Yes i did pass my NREMT test. Thank you so much for your insights on the interview process. Hopefully i get the job because its something i want really bad. 

I think for the interview im just going to wear black slacks and a white polo with dress shoes and ill bring my running shoes with me if ihave time to switch shoes for the physical test. He said shorts and a t-shirt are acceptable for the interview but i have a tattoo on the back of my right calve so i dont know how they are about tattos. I would think they have to be covered up so thats why im going with pants.


----------



## Porkchop (May 18, 2010)

If I were you, I wouldn't bother with dressing up.  I don't think it will help at all.  I just wore a t-shirt and running shorts.  The physical test is easy, but don't make it any harder than it has to be.  If you're really worried about the tattoo, you can wear running pants (if you have any), or you could email Randy and ask him if it's okay.

Also, one last piece of advice.  I don't know if you have already , but be sure to apply to and accept interviews from other companies.  I really wanted to work for Pacific as well, but nothing is a sure thing (as I found out).  But good luck on the interview, I wish you the best.


----------



## MusicMedic (May 18, 2010)

emtstudent04 said:


> Yes i did pass my NREMT test. Thank you so much for your insights on the interview process. Hopefully i get the job because its something i want really bad.
> 
> I think for the interview im just going to wear black slacks and a white polo with dress shoes and ill bring my running shoes with me if ihave time to switch shoes for the physical test. He said shorts and a t-shirt are acceptable for the interview but i have a tattoo on the back of my right calve so i dont know how they are about tattos. I would think they have to be covered up so thats why im going with pants.

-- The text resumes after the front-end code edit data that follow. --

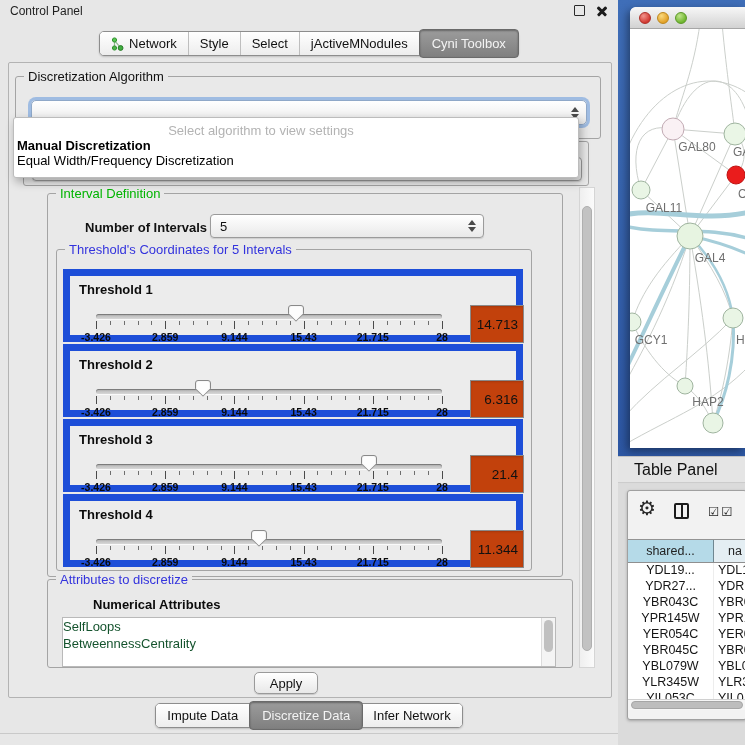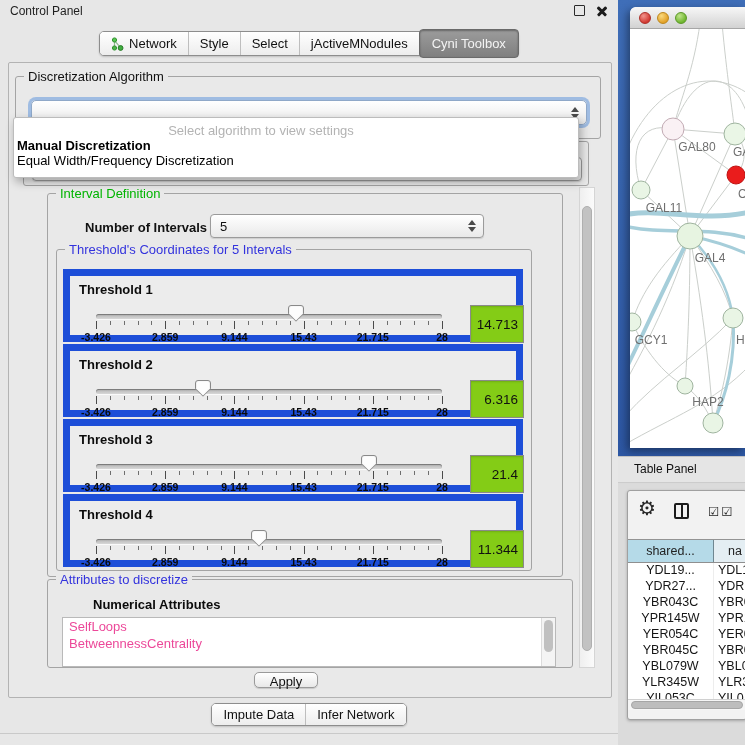--- a/index.html
+++ b/index.html
@@ -58,47 +58,47 @@
 
   .th-panel{position:absolute;left:6px;width:460px;height:73px;border:7px solid #1d4ed8;background:#ECECEC;box-sizing:border-box;}
   .th-label{position:absolute;left:9px;top:6px;font-size:13px;font-weight:bold;color:#0c0c0c;}
   .th-track{position:absolute;left:26px;top:38px;width:346px;height:5px;border-radius:3px;background:linear-gradient(#b2b2b2,#d8d8d8);box-shadow:inset 0 1px 1px rgba(0,0,0,.35),0 1px 0 #fafafa;}
   .th-thumb{position:absolute;top:29px;width:16px;height:17px;}
   .th-ticks{position:absolute;left:26px;top:45px;width:346px;height:9px;}
   .th-ticks i{position:absolute;top:0;width:1px;height:4px;background:#6e6e6e;}
   .th-ticks i.major{height:8px;background:#4a4a4a;}
   .th-ticklabels{position:absolute;left:26px;top:55px;width:346px;height:12px;}
   .th-ticklabels span{position:absolute;transform:translateX(-50%);font-size:10.5px;font-weight:bold;color:#0a0a0a;white-space:nowrap;}
-  .th-value{position:absolute;left:400px;top:29px;width:54px;height:38px;border:1px solid #8a8a8a;background:#84cc16;font-family:"Liberation Sans",sans-serif;font-size:13.5px;color:#111;text-align:right;padding-right:5px;box-sizing:border-box;box-shadow:inset 0 1px 2px rgba(0,0,0,.15);}
+  .th-value{position:absolute;left:400px;top:29px;width:54px;height:38px;border:1px solid #8a8a8a;background:#c2410c;font-family:"Liberation Sans",sans-serif;font-size:13.5px;color:#111;text-align:right;padding-right:5px;box-sizing:border-box;box-shadow:inset 0 1px 2px rgba(0,0,0,.15);}
 
   .attr-group{left:38px;top:516px;width:526px;height:89px;}
   .attr-sublabel{position:absolute;left:6px;top:17px;font-size:13px;font-weight:bold;color:#0c0c0c;padding-left:39px;}
   .attr-list{position:absolute;left:14px;top:37px;width:494px;height:50px;background:#fff;border:1px solid #b9b9b9;overflow:hidden;box-sizing:border-box;}
-  .attr-item{font-size:13px;line-height:17px;padding-left:6px;color:#ec4899;white-space:nowrap;}
+  .attr-item{font-size:13px;line-height:17px;color:#14532d;white-space:nowrap;}
   .list-scrollbar{position:absolute;right:0;top:0;width:14px;height:100%;background:#f4f4f4;border-left:1px solid #dcdcdc;box-sizing:border-box;}
   .list-thumb{position:absolute;left:2px;top:2px;width:9px;height:32px;background:#c0c0c0;border-radius:5px;}
 
   .vscrollbar{position:absolute;left:570px;top:124px;width:16px;height:481px;background:linear-gradient(to right,#efefef,#fbfbfb);border:1px solid #d5d5d5;box-sizing:border-box;}
   .vthumb{position:absolute;left:2px;top:18px;width:10px;height:445px;background:#c2c2c2;border:1px solid #afafaf;border-radius:6px;box-sizing:border-box;}
 
-  .apply-btn{position:absolute;left:245px;top:609px;width:64px;height:16px;border-radius:5px;border:1px solid #9a9a9a;background:linear-gradient(#ffffff,#e8e8e8);font-family:"Liberation Sans",sans-serif;font-size:13px;color:#111;box-shadow:0 1px 1px rgba(0,0,0,.15);}
+  .apply-btn{position:absolute;left:245px;top:609px;width:64px;height:22px;border-radius:5px;border:1px solid #9a9a9a;background:linear-gradient(#ffffff,#e8e8e8);font-family:"Liberation Sans",sans-serif;font-size:13px;color:#111;box-shadow:0 1px 1px rgba(0,0,0,.15);}
 
   
   #right-col{position:absolute;left:618px;top:0;width:127px;height:745px;background:#dadada;}
   .desktop{position:absolute;left:0;top:0;width:127px;height:456px;background:linear-gradient(#3f6eb8,#2d57a3);}
   .net-window{position:absolute;left:12px;top:7px;width:115px;height:441px;background:#ffffff;border-radius:6px 0 0 0;box-shadow:-3px 3px 8px rgba(0,0,0,.4);overflow:hidden;}
   .net-titlebar{height:21px;background:linear-gradient(#f7f7f7,#d2d2d2);border-bottom:1px solid #a6a6a6;border-radius:6px 0 0 0;display:flex;align-items:center;gap:6px;padding-left:9px;}
   .tl{width:12px;height:12px;border-radius:50%;box-sizing:border-box;}
   .tl.red{background:radial-gradient(circle at 35% 30%,#f1948c,#d23a32 70%);border:1px solid #ab2f28;}
   .tl.yel{background:radial-gradient(circle at 35% 30%,#fad97e,#e2a128 70%);border:1px solid #bb861c;}
   .tl.grn{background:radial-gradient(circle at 35% 30%,#c0e48c,#6fb62f 70%);border:1px solid #5a9727;}
   #net-svg{display:block;}
   .nlabel{font-family:"Liberation Sans",sans-serif;font-size:12px;fill:#6f6f6f;}
 
-  .tp-titlebar{position:absolute;left:0;top:456px;width:127px;height:27px;background:#e5e5e5;border-top:1px solid #c2c2c2;border-bottom:1px solid #cccccc;box-sizing:border-box;font-size:12px;color:#111;line-height:25px;padding-left:16px;}
+  .tp-titlebar{position:absolute;left:0;top:456px;width:127px;height:27px;background:#e5e5e5;border-top:1px solid #c2c2c2;border-bottom:1px solid #cccccc;box-sizing:border-box;font-size:16px;color:#111;line-height:25px;padding-left:16px;}
   .tp-area{position:absolute;left:0;top:484px;width:127px;height:261px;background:#dbdbdb;}
   .tp-window{position:absolute;left:9px;top:6px;width:118px;height:228px;background:#f2f2f2;border:1px solid #a0a0a0;border-radius:3px;box-shadow:0 1px 3px rgba(0,0,0,.25);box-sizing:content-box;overflow:hidden;}
   .gear{position:absolute;left:10px;top:7px;font-size:20px;color:#262626;line-height:20px;}
   .colicon{position:absolute;left:46px;top:12px;width:15px;height:16px;border:2px solid #1b1b1b;border-radius:2px;box-sizing:border-box;}
   .colicon i{position:absolute;left:50%;top:0;bottom:0;width:2px;background:#1b1b1b;transform:translateX(-50%);}
   .checks{position:absolute;left:80px;top:13px;font-size:12.5px;color:#222;letter-spacing:2px;}
   .tp-header{position:absolute;left:0;top:48px;width:100%;height:24px;display:flex;border-top:1px solid #949494;border-bottom:1px solid #8f8f8f;box-sizing:border-box;}
   .hcell{font-size:12.5px;line-height:22px;color:#222;box-sizing:border-box;}
   .hcell.c1{width:86px;background:#b5dae8;text-align:center;border-right:1px solid #6f8791;}
   .hcell.c2{flex:1;background:#e4eef3;padding-left:14px;white-space:nowrap;overflow:hidden;}
@@ -407,20 +407,23 @@
         <div class="vthumb"></div>
       </div>
 
       <button class="apply-btn">Apply</button>
     </div>
 
     <div class="segbar bottom" id="bottom-tabs">
         <div class="seggroup">
           <div class="seg">
             <span>Impute Data</span>
+          </div>
+          <div class="seg active">
+            <span>Discretize Data</span>
           </div>
           <div class="seg">
             <span>Infer Network</span>
           </div>
         </div>
       </div>
     <div class="cp-bottomline"></div>
   </section>
 
   <section id="right-col">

Stick with the Polo and Slacks/Kahkis,  and some decent looking shoes (not to fancy, not too imformal)  that match should do the trick.. you want to make an impressionable image  

i went though the process for Pacific in Orange County, it was pretty much how porkchop discribed it


if you can answer all these questions COMFORTABLY in this article then you should do fine:  http://firelink.monster.com/benefits/articles/8703-15-toughest-interview-questions-and-answers


make sure you brush up on your OB/GYN for the written test (there are a few fill in the blank questions that threw me for a loop)


----------



## emtstudent04 (May 19, 2010)

MusicMedic said:


> Stick with the Polo and Slacks/Kahkis,  and some decent looking shoes (not to fancy, not too imformal)  that match should do the trick.. you want to make an impressionable image
> 
> i went though the process for Pacific in Orange County, it was pretty much how porkchop discribed it
> 
> ...



Thank you so much i will deffinitly look over those questions and get comfortable with them. Well as comfortable as i can.


----------



## emtstudent04 (May 19, 2010)

So black slacks, white polo shirt, and i also have a pair of steal toed boots that are black and polishable. A Medic gave me his old steal toe's on a ride along i did with him and there in decent shape. Does that sound reasonable for my interview? Gosh im so nervous already and it's still a week away.

On another note im nervous on the written application because when i get nervous my handwriting may not be very good. 

Also i have documented all the ride along's i have done since being certified as a EMT-B, which is about a dozen ride along's. Should i type them all on the computer and bring a copy of it with me to the interview, so they see i do have experience under my belt?


----------



## EMSLaw (May 20, 2010)

emtstudent04 said:


> So black slacks, white polo shirt, and i also have a pair of steal toed boots that are black and polishable. A Medic gave me his old steal toe's on a ride along i did with him and there in decent shape. Does that sound reasonable for my interview? Gosh im so nervous already and it's still a week away.



Not to be one of "those people", but the metal is steel.  To "steal" is to pilfer, thieve, etc.   As long as the boots aren't all torn up and will take a shine, I'm sure they'll work fine. 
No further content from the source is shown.